エリート御曹司が花嫁にご指名です

八、変わりゆく生活

「宮本さん。おはよう」

 就業前、ちょうどカフェスペースに姿を見せた宮本さんに私は声をかけた。

「一条さん、おはようございます」

 彼女はいつものように笑顔で挨拶する。昨日の件が恥ずかしい私だけれど、もう一度、彼女に謝ろうと思っていた。

「宮本さん、昨日はびっくりさせてしまってごめんなさい」
「い、いいえ。私こそお邪魔してしまって……」

 彼女は手をぶんぶん振った。顔を赤らめたのは、昨日のことを思い出してしまったせいかもしれない。

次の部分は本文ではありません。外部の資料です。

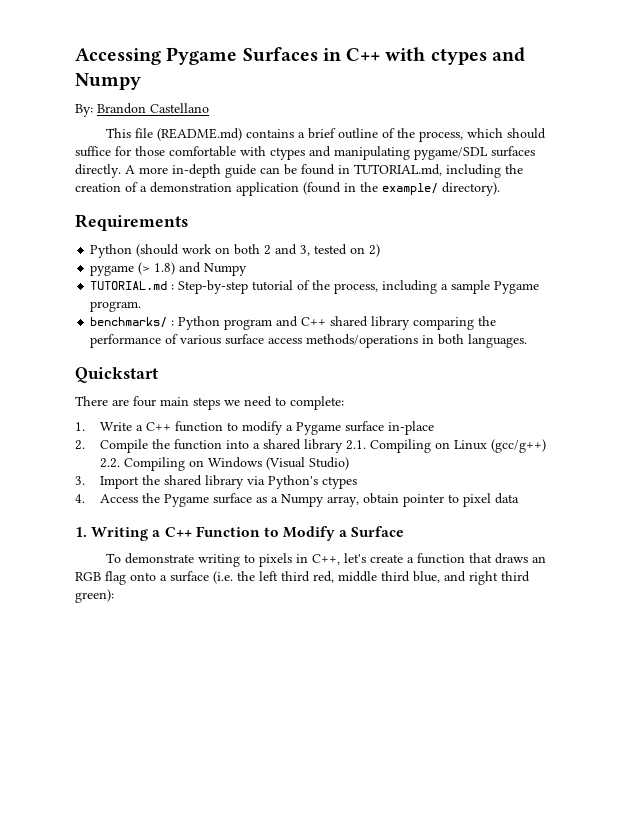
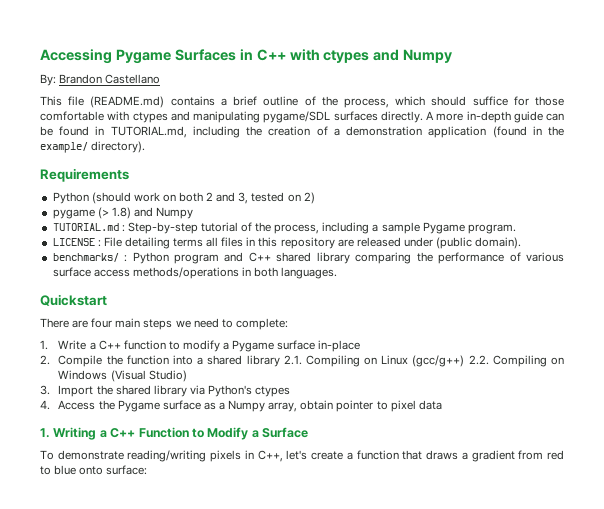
+ LICENSE : File detailing terms all files in this repository are released under (public domain).
- To demonstrate writing to pixels in C++, let's create a function that draws an RGB flag onto a surface (i.e. the left third red, middle third blue, and right third green):
+ To demonstrate reading/writing pixels in C++, let's create a function that draws a gradient from red to blue onto surface:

「ううん。就業後でも、あんなことをしてはいけなかったの。本当にごめんなさいね」
「桜宮専務は、キス魔なんですね」
「ど、どうかしら……」

 キス魔って、一度見ただけなのに、そんなことを言うの?

 ふい打ちの言葉に戸惑う私だ。

 彼女は困惑した表情を見せて、足元を見てから心を決めたように顔を上げた。

「一条さん、西尾さんに気をつけてくださいね。私……」

 宮本さんは下唇を噛んで、口ごもる。

「気をつけて、って……? どういうこと?」
「……私、桜宮専務と西尾さんが、抱き合ってキスしているところを見てしまったんです」
「えっ……」

 私は驚きで目が大きくなった。